11 agosto, 2014

30 ~ Ella.

Era la noche fría de un domingo de verano, nada fuera de lo común había pasado a lo largo del día. Miró al reloj y entonces se dio cuenta que ya era demasiado tarde para ella. Se secó los ríos de la cara, recogió su cabello en una trenza y se tumbó en su cama. No sabía si lo correcto en ese momento era esbozar una sonrisa o si mantener el gesto monótono que la llevó a ese estado de ánimo incomprensible.
Comenzó a deslizar sus dedos suaves y cálidos por su cintura, porque solo él y ella sabían dónde le gustaba que la acariciasen. Pasaron unos segundos, y sus ojos sintieron tal peso que comenzaron a cerrarse.

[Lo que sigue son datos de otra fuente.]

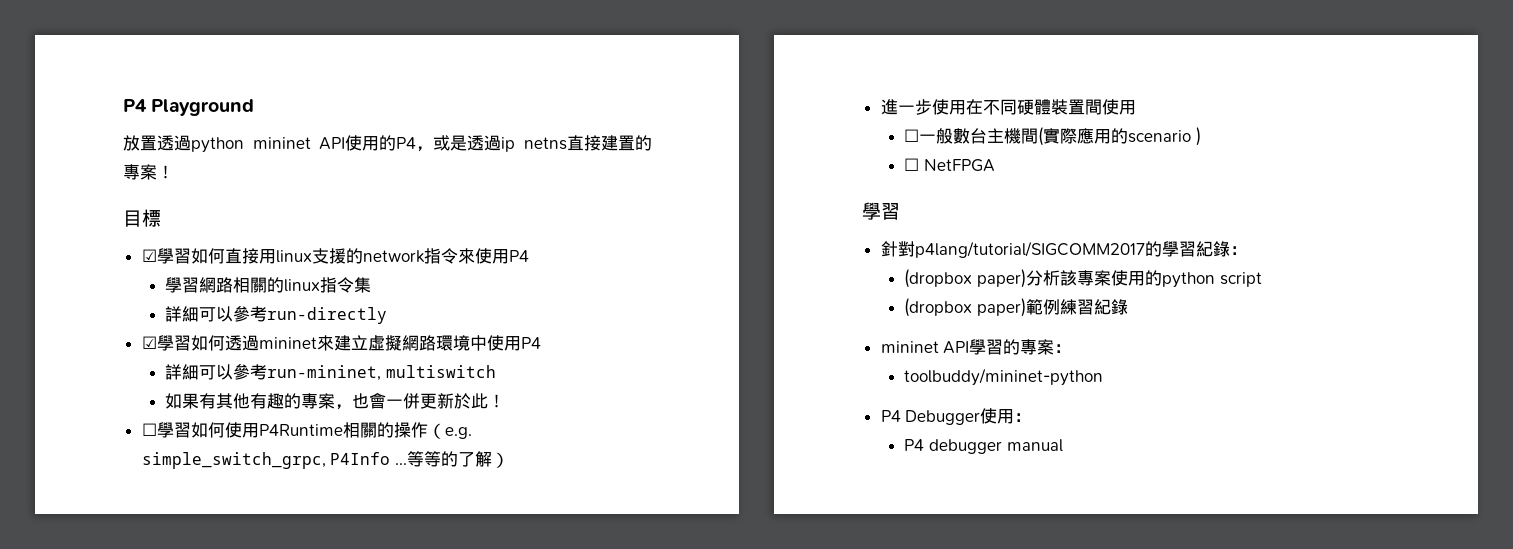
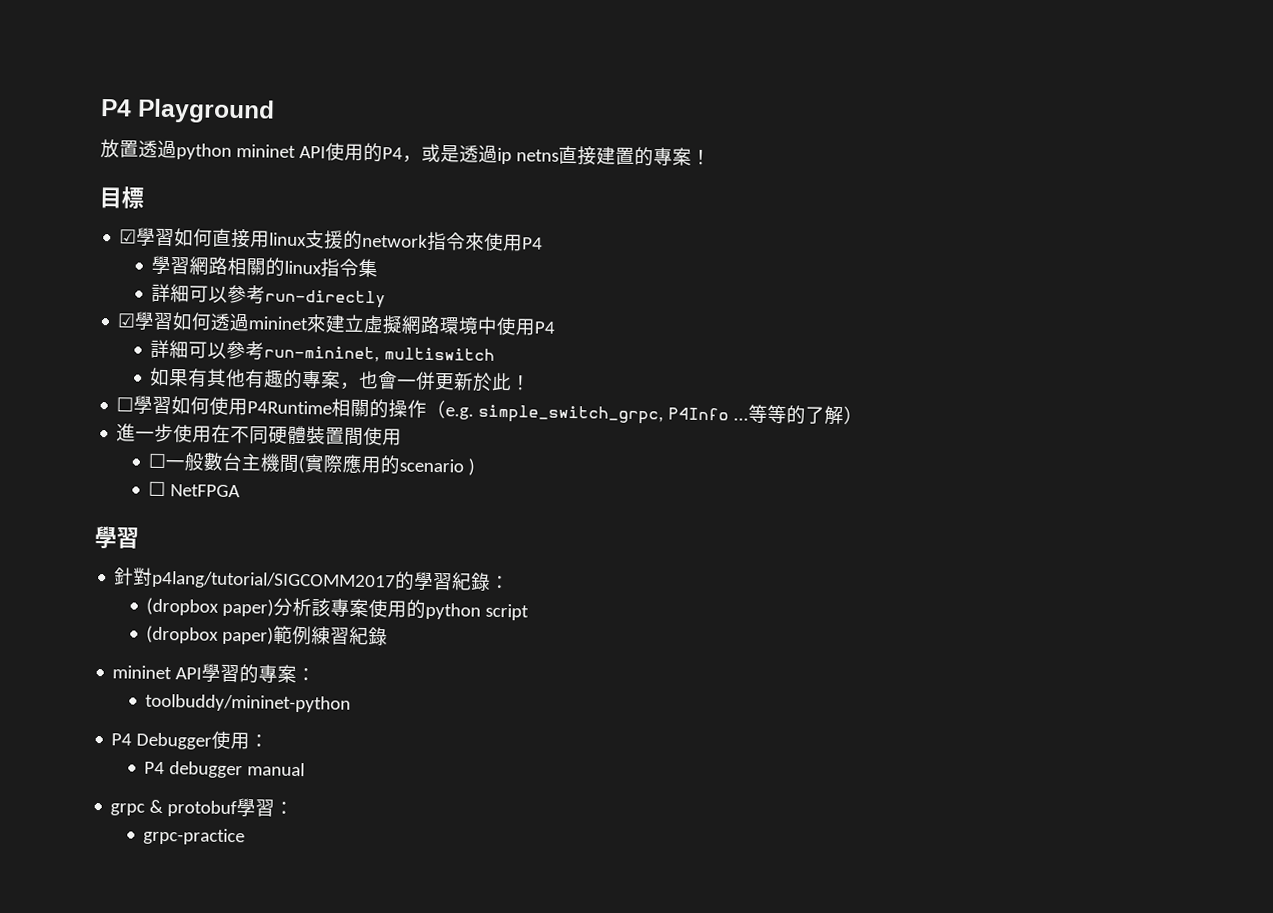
(1063, 445) none -> [110,798,295,818] [143,827,246,846] // grpc & protobuf學習： // grpc-practice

La noche era fría y oscura, tal y como ella misma se definiría en ese momento si hubiese alguien a su lado y la preguntaría. Fría. Y oscura.
Sabía que en ese momento ni la almohada le daría la comodidad suficiente como para sumergirse en sueños, ni la sábana la abrigaría lo suficiente como lo podría hacer él. Y entonces recordó los besos. Recordó la calidez con la que aquellos labios le absorbían la frialdad que escondía en su interior, recordó cómo empezó por su boca y terminó por sus muslos. Recordó aquellas manos que por muy frías que estuviesen la calentaban siempre. Recordó las voces, pero no recordó las palabras. Y entonces pensó qué le diría ahora mismo, pues un "Buenas noches" no sería suficiente, pero sería lo único que escucharía.